Parliamentary panel criticises privatisation of airports

Charges government with doing “a great disservice... (by) using public property for private profits”

November 20, 2013 04:36 pm | Updated November 16, 2021 07:58 pm IST - New Delhi

In this October 8, 2013 photo, members of the Airports Authority Employees' Union and the Joint Forum of Unions and Associations of AAI hold a demonstration against privatisation of the Chennai Airport.

In this October 8, 2013 photo, members of the Airports Authority Employees' Union and the Joint Forum of Unions and Associations of AAI hold a demonstration against privatisation of the Chennai Airport.

Civil Aviation Ministry was on Wednesday rapped for privatising six AAI-developed airports including Kolkata and Chennai, with a parliamentary panel opposing the move and charging the government with doing “a great disservice... (by) using public property for private profits”.
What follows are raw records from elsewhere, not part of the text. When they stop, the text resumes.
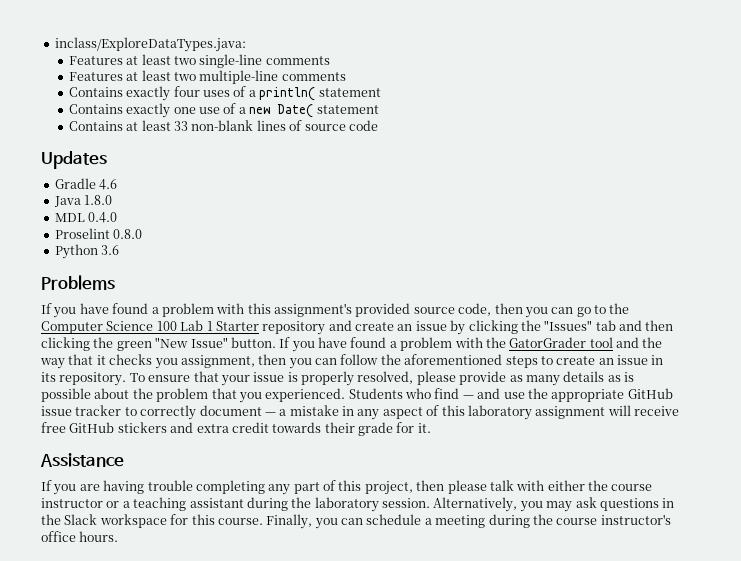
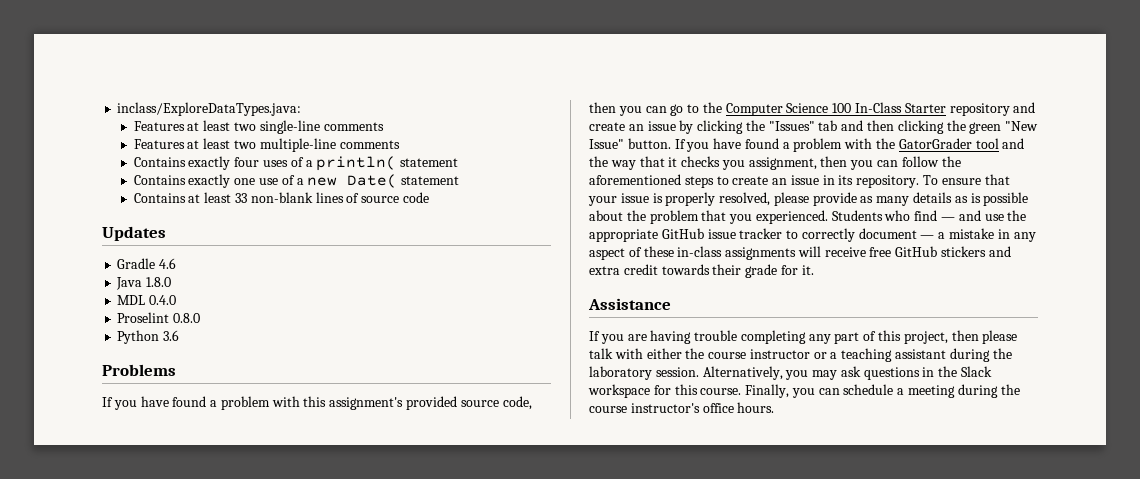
- If you have found a problem with this assignment's provided source code, then you can go to the Computer Science 100 Lab 1 Starter repository and create an issue by clicking the "Issues" tab and then clicking the green "New Issue" button.
+ If you have found a problem with this assignment's provided source code, then you can go to the Computer Science 100 In-Class Starter repository and create an issue by clicking the "Issues" tab and then clicking the green "New Issue" button.
- Students who find — and use the appropriate GitHub issue tracker to correctly document — a mistake in any aspect of this laboratory assignment will receive free GitHub stickers and extra credit towards their grade for it.
+ Students who find — and use the appropriate GitHub issue tracker to correctly document — a mistake in any aspect of these in-class assignments will receive free GitHub stickers and extra credit towards their grade for it.

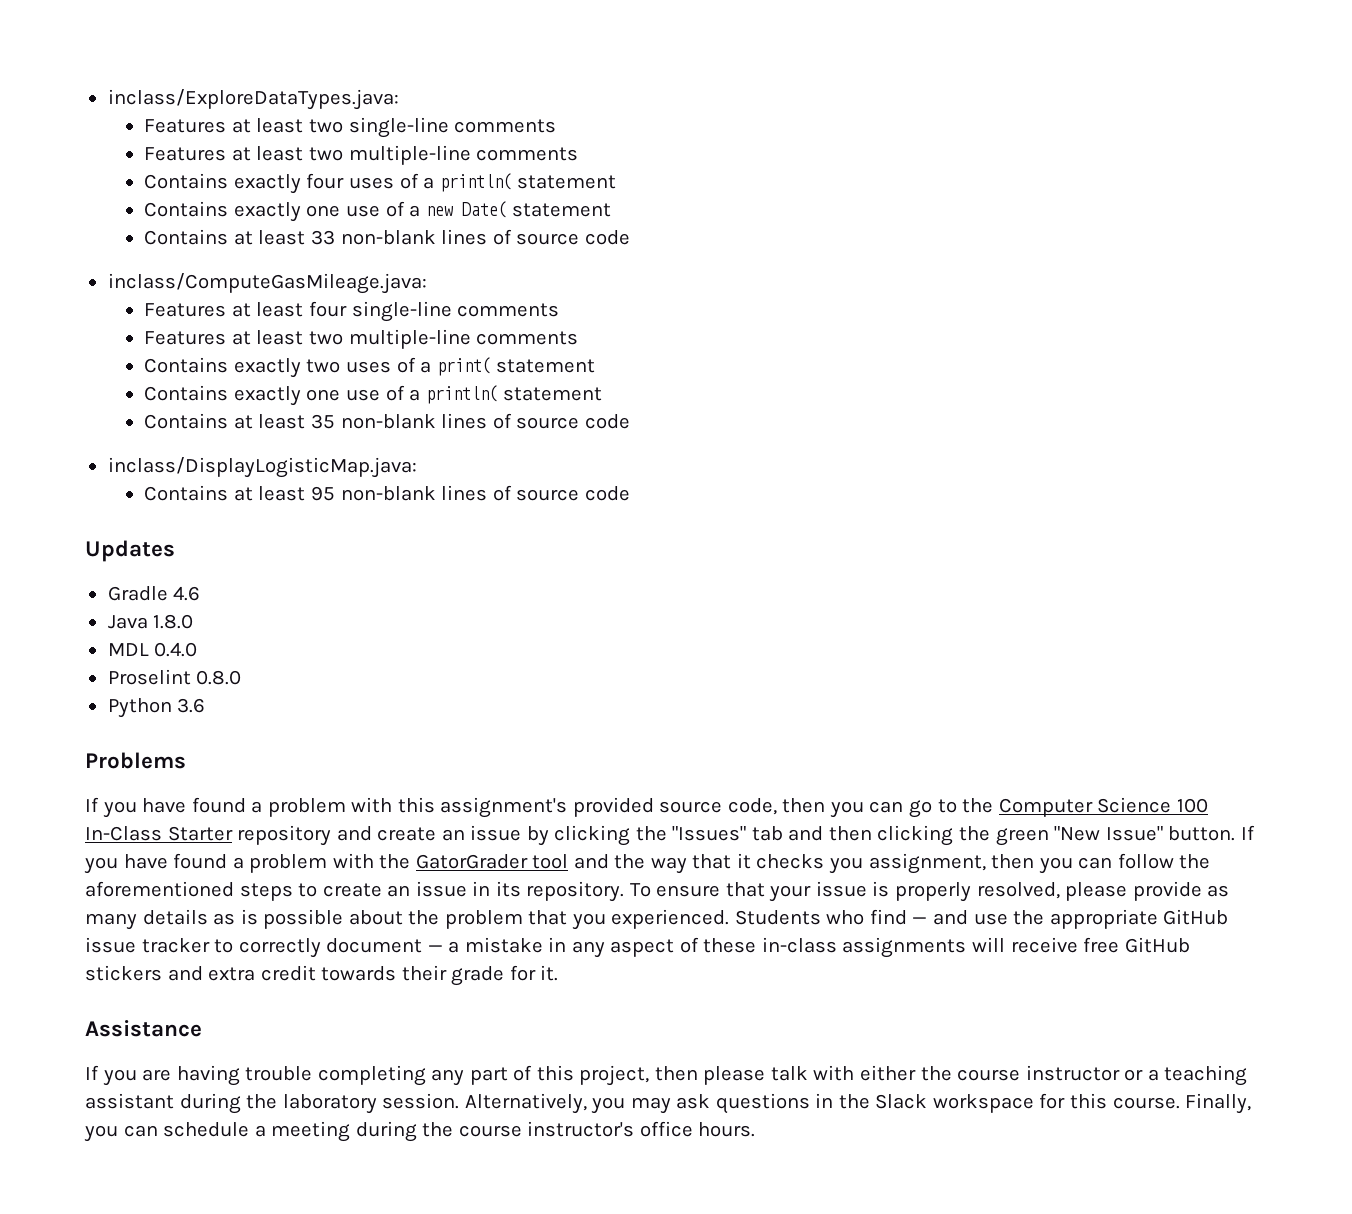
+ inclass/ComputeGasMileage.java:
+ Features at least four single-line comments
+ Features at least two multiple-line comments
+ Contains exactly two uses of a print( statement
+ Contains exactly one use of a println( statement
+ Contains at least 35 non-blank lines of source code
+ inclass/DisplayLogisticMap.java:
+ Contains at least 95 non-blank lines of source code

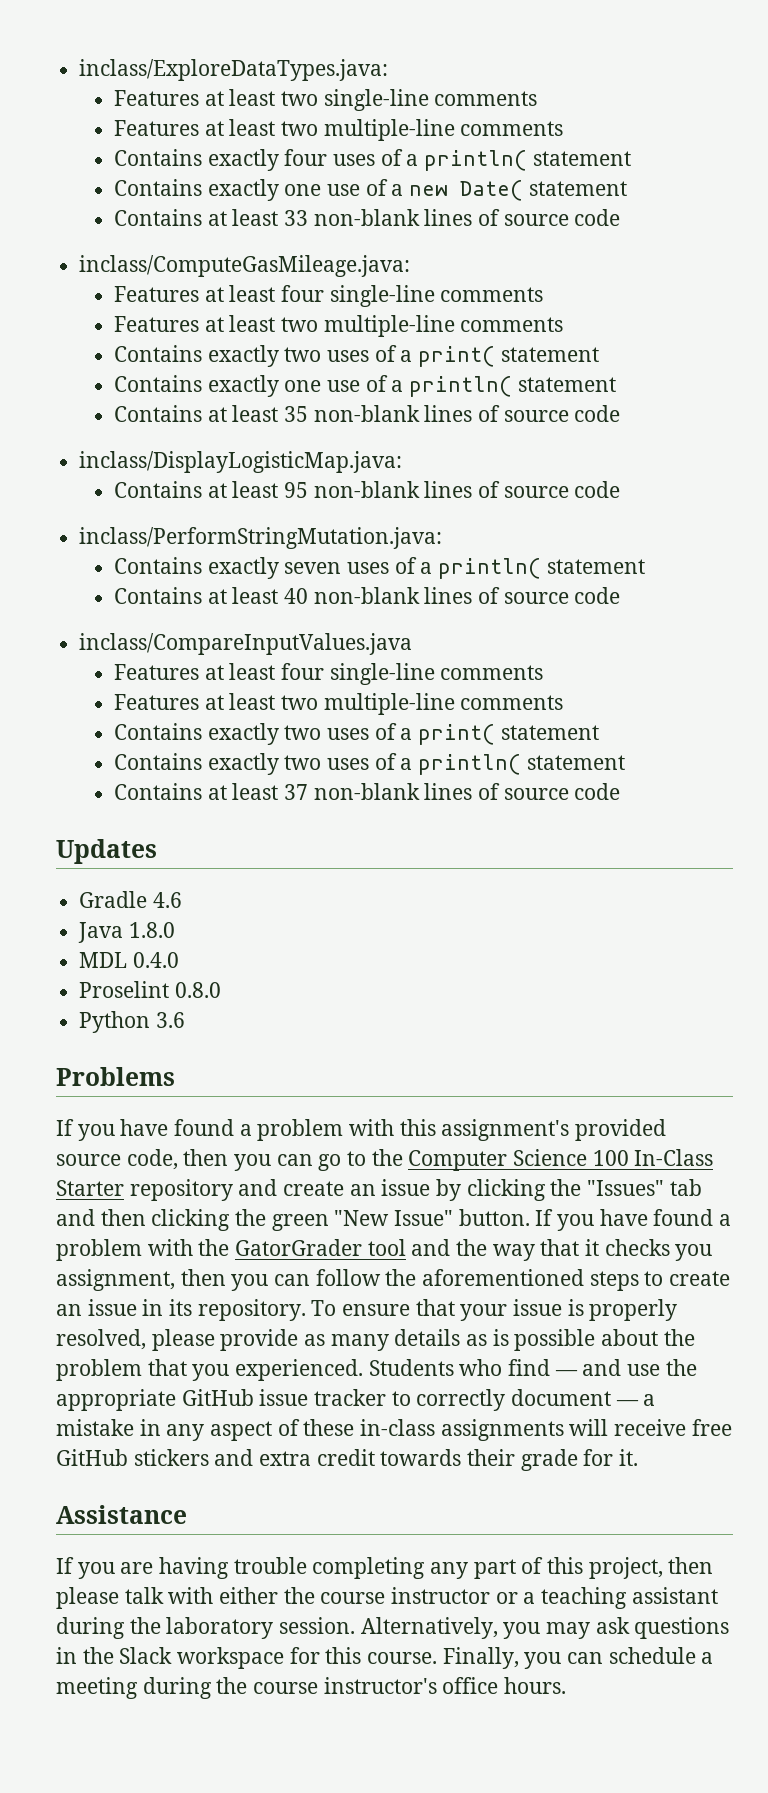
+ inclass/PerformStringMutation.java:
+ Contains exactly seven uses of a println( statement
+ Contains at least 40 non-blank lines of source code
+ inclass/CompareInputValues.java
+ Features at least four single-line comments
+ Features at least two multiple-line comments
+ Contains exactly two uses of a print( statement
+ Contains exactly two uses of a println( statement
+ Contains at least 37 non-blank lines of source code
Instead of giving away the airports to the private sector “on a platter”, state-run Airports Authority of India (AAI) should form a subsidiary or a special purpose vehicle to grant management contracts to entities having expertise in the field, the panel recommended.

“Privatisation of airports is a great disservice being done to the country by this government. Public assets are being placed at the disposal for private operators... Undue haste is being shown in the process...we want to know from the government why it proceeded with that sort of haste as that leaves a scope for lots of issues to be interpreted,” CPI(M) leader Sitaram Yechury told a press conference in New Delhi.

Mr. Yechury, who is chairman of the Standing Committee on Transport, Tourism and Culture, was talking to reporters after submitting a report on airports privatisation to Rajya Sabha Chairman Hamid Ansari in New Delhi.

The report comes at a time when the process of privatising the airports at Chennai, Kolkata, Lucknow, Jaipur, Ahmedabad and Guwahati is underway.

“The Committee is dismayed that instead of strengthening AAI by giving it much needed financial and administrative autonomy to enable it to take its own decisions without being influenced/advised by either the Ministry or the Planning Commission, a decision to give our airports on platter to private parties was taken.

“The Committee fails to understand the logic behind privatising all these airports after spending tax payers’ money for modernising them. The public utilities created by public fund cannot be given to private parties for commercial considerations,” the report said.

The panel said it was “surprised to see the unusual haste being shown in the process of privatisation right from the constitution of Task Force, of three Inter-Ministerial Groups one after another, placing the matter before Cabinet and obtaining clearances, process of pre-bidding etc”.

Mr. Yechury said, “We have seen that in 2012 and 2113, there was an undue haste shown suddenly to push ahead with this sort of privatisation which runs contrary to all decisions that were taken by the Committee on Infrastructure, headed by the Prime Minister.”

The committee also castigated the Planning Commission’s model of public private partnership (PPP), with Mr. Yechury saying PPP actually implied “using public property for private profits. That seems to be the real PPP model”.

The panel also did not buy Planning Commission’s argument that the AAI would not be able to manage these airports and earn money and recommended that the public sector airports body should be empowered to take decisions on generating resources rather than handing over core activities of newly modernised airports to private players.

Giving an example, Mr. Yechury said, “Let the Kolkata airport be managed by Changi airport of Singapore but the AAI will retain ownership and enter into an agreement. There is no need to bring in private players who will take a share in the profits.”

“The last single paisa which has been invested into modernising these two metro airports in Chennai and Kolkata and 35 non-metro airports, has been put in by the public sector. This is peoples’ money and that money cannot be now made available to private sector for profit. That is wrong and therefore we have opposed that,” he said.

The privatisation of airports has also been opposed by several political parties, including the Left, with JD(U) chief and former Civil Aviation Minister Sharad Yadav also seeking immediate stoppage of the process, claiming that “undue haste” was being shown to benefit “pre-determined parties”.